►

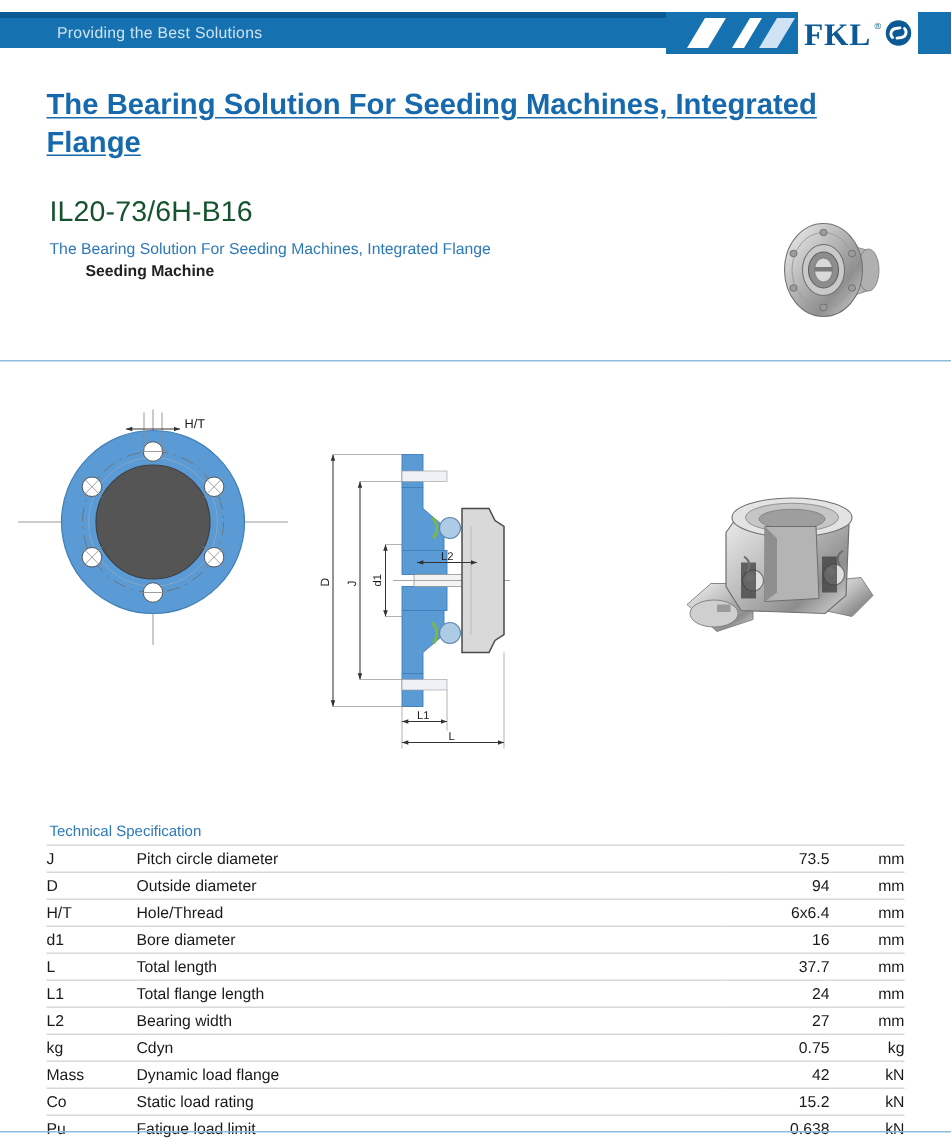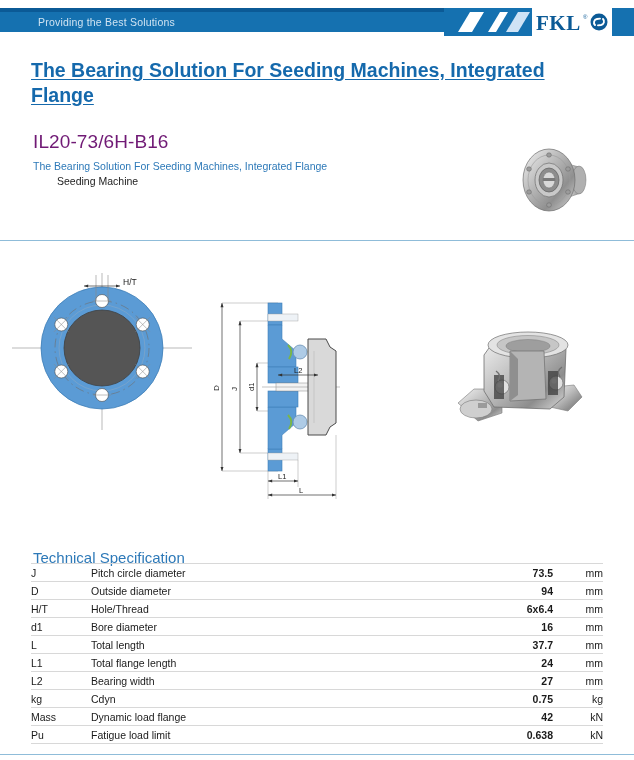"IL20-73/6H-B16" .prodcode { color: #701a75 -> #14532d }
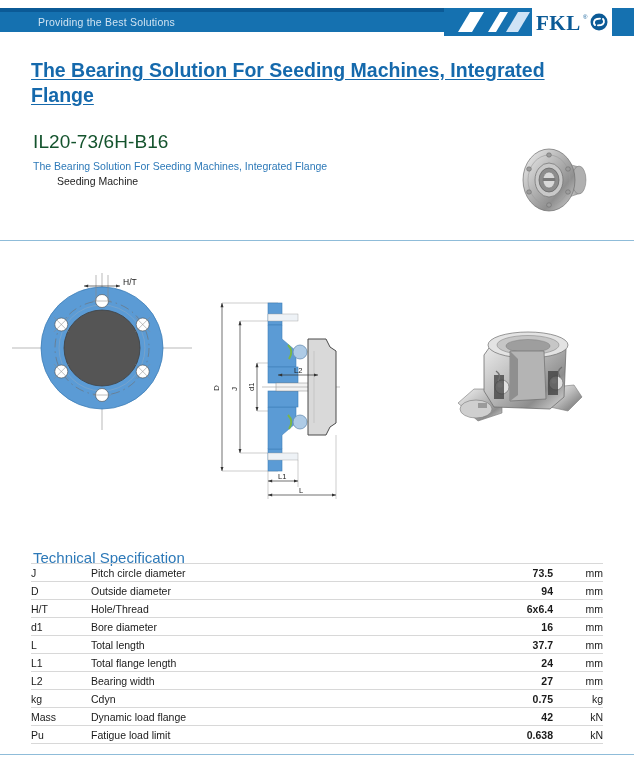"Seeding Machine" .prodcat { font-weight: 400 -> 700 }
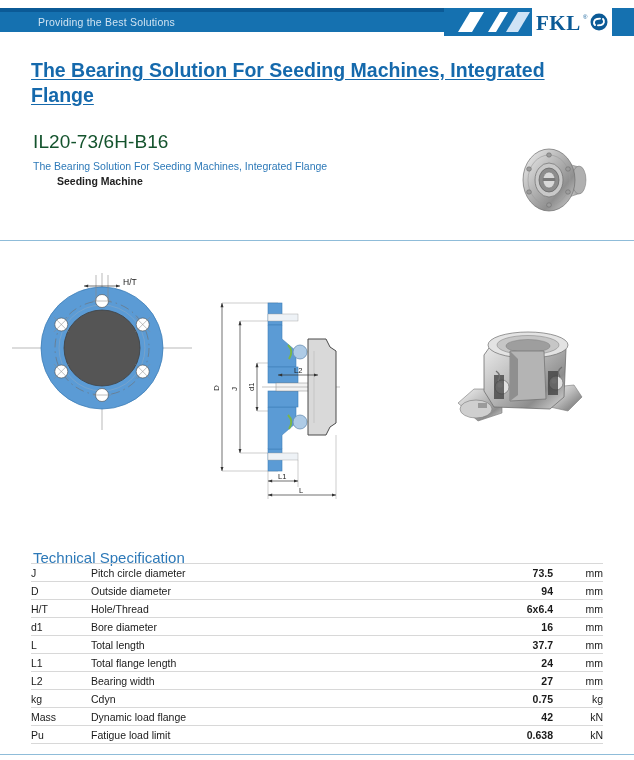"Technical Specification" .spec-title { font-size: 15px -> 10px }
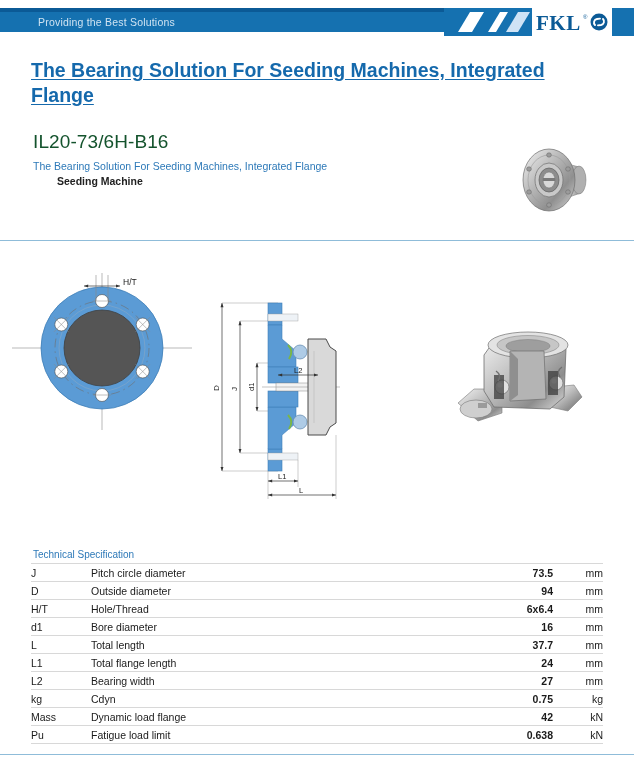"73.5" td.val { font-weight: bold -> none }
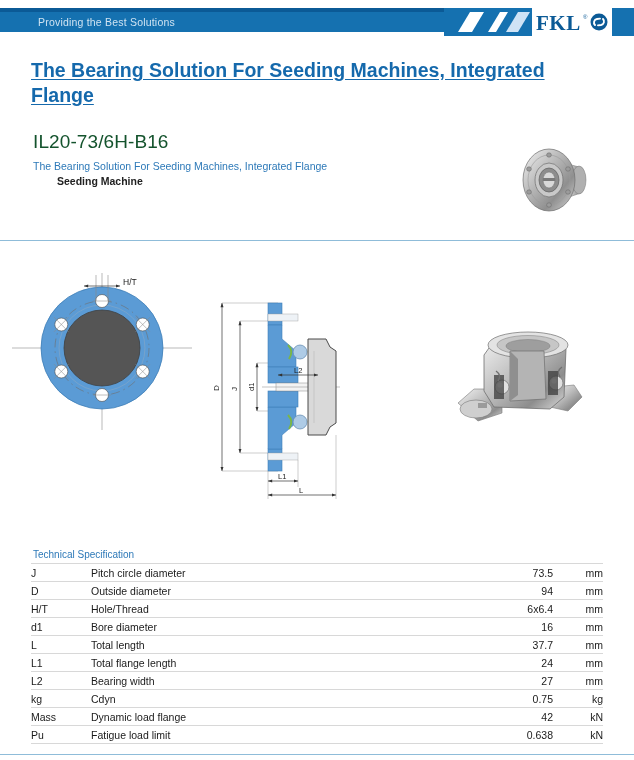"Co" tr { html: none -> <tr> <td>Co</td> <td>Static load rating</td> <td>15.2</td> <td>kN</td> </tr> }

◄

All that belongs in the answer is the exact run of lines from the line containing "font-weight: bold ->" to the end of the listing above, pictures removed.

--- SOLUTION TO THE EXERCISE ---
"73.5" td.val { font-weight: bold -> none }
"Co" tr { html: none -> <tr> <td>Co</td> <td>Static load rating</td> <td>15.2</td> <td>kN</td> </tr> }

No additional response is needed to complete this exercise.